For this week’s post I will finally go back on the story of how I ended up doing a PhD in Germany and I will tell you about what I did after I graduated from my Master’s in Neurobiology.
Since I was still not sure about doing a PhD, I took advantage of the Erasmus post lauream traineeship and I decided to apply for it. This Erasmus project was brand new at the University of Pavia and it offered recent postgraduate students to spend a period of up to one year in a European University or research centre to work on project, in order to learn new techniques/help recent graduates to get into a working environment.

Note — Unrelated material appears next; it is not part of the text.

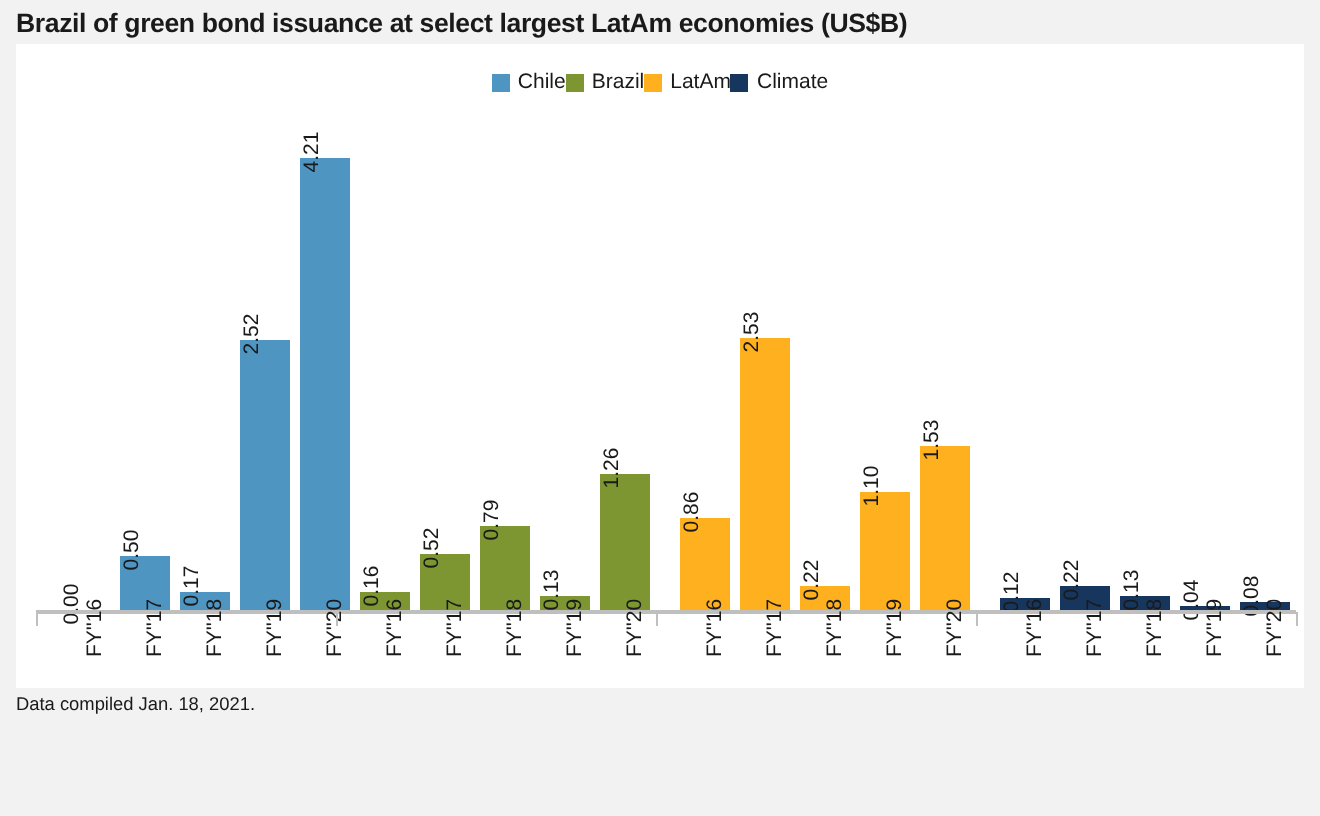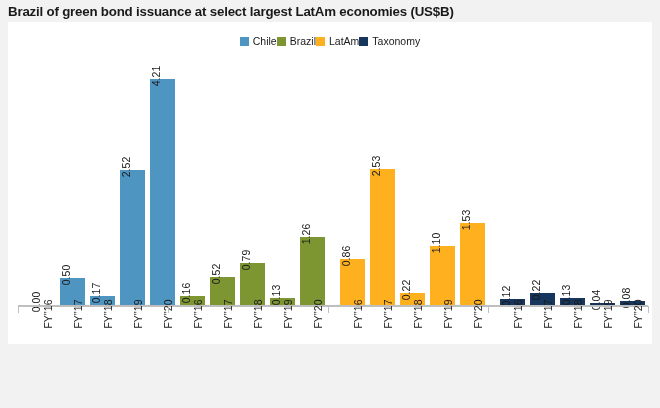"Taxonomy" span.legend-label { text: Taxonomy -> Climate }
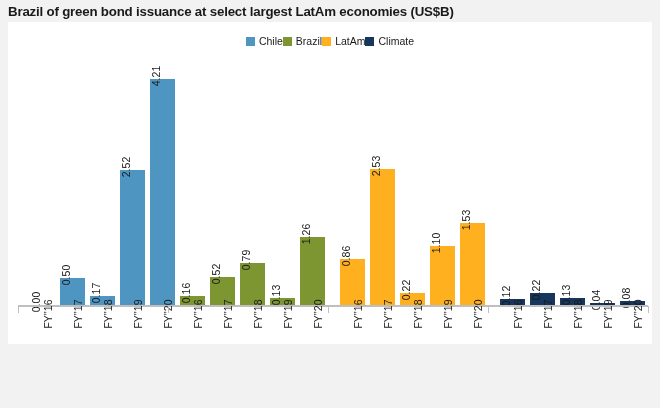"Data compiled Jan. 18, 2021." div { html: none -> <div>Data compiled Jan. 18, 2021.</div> }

After applying to different places, I decided to join a group in Lyon working on neuropathic pain in the Centre for Neuroscience at the Hôpital Neurologique. This experience was very new and completely different from all the laboratory work I previously did: I had the chance to get acquainted with a number of techniques of human and clinical neurophysiology in the context of pain and somatosensory disorders, such as high-density electroencephalography (HD-EEG) from scalp recordings, stereo-EEG from intracerebral recordings in epileptic patients, somatosensory evoked potentials to A-delta and C-fiber activation by laser stimuli and data transformation (segmentation, correction, interpolation filtering, conditioned averaging, wavelet transformation, etc) for EEG analysis.
Apart from the very interesting experience of working with patients for the first time in my life (particularly hard in the beginning, since I was actually living in France and my knowledge of French was mostly limited to my middle school studies, even though it eventually got better while living there), what fascinated me the most was my participation in a program of cortical neurostimulation coupled with peripheral laser activation. Therefore, today for the SRF I would like to talk about the magnetic cortical stimulation for the treatment of pain.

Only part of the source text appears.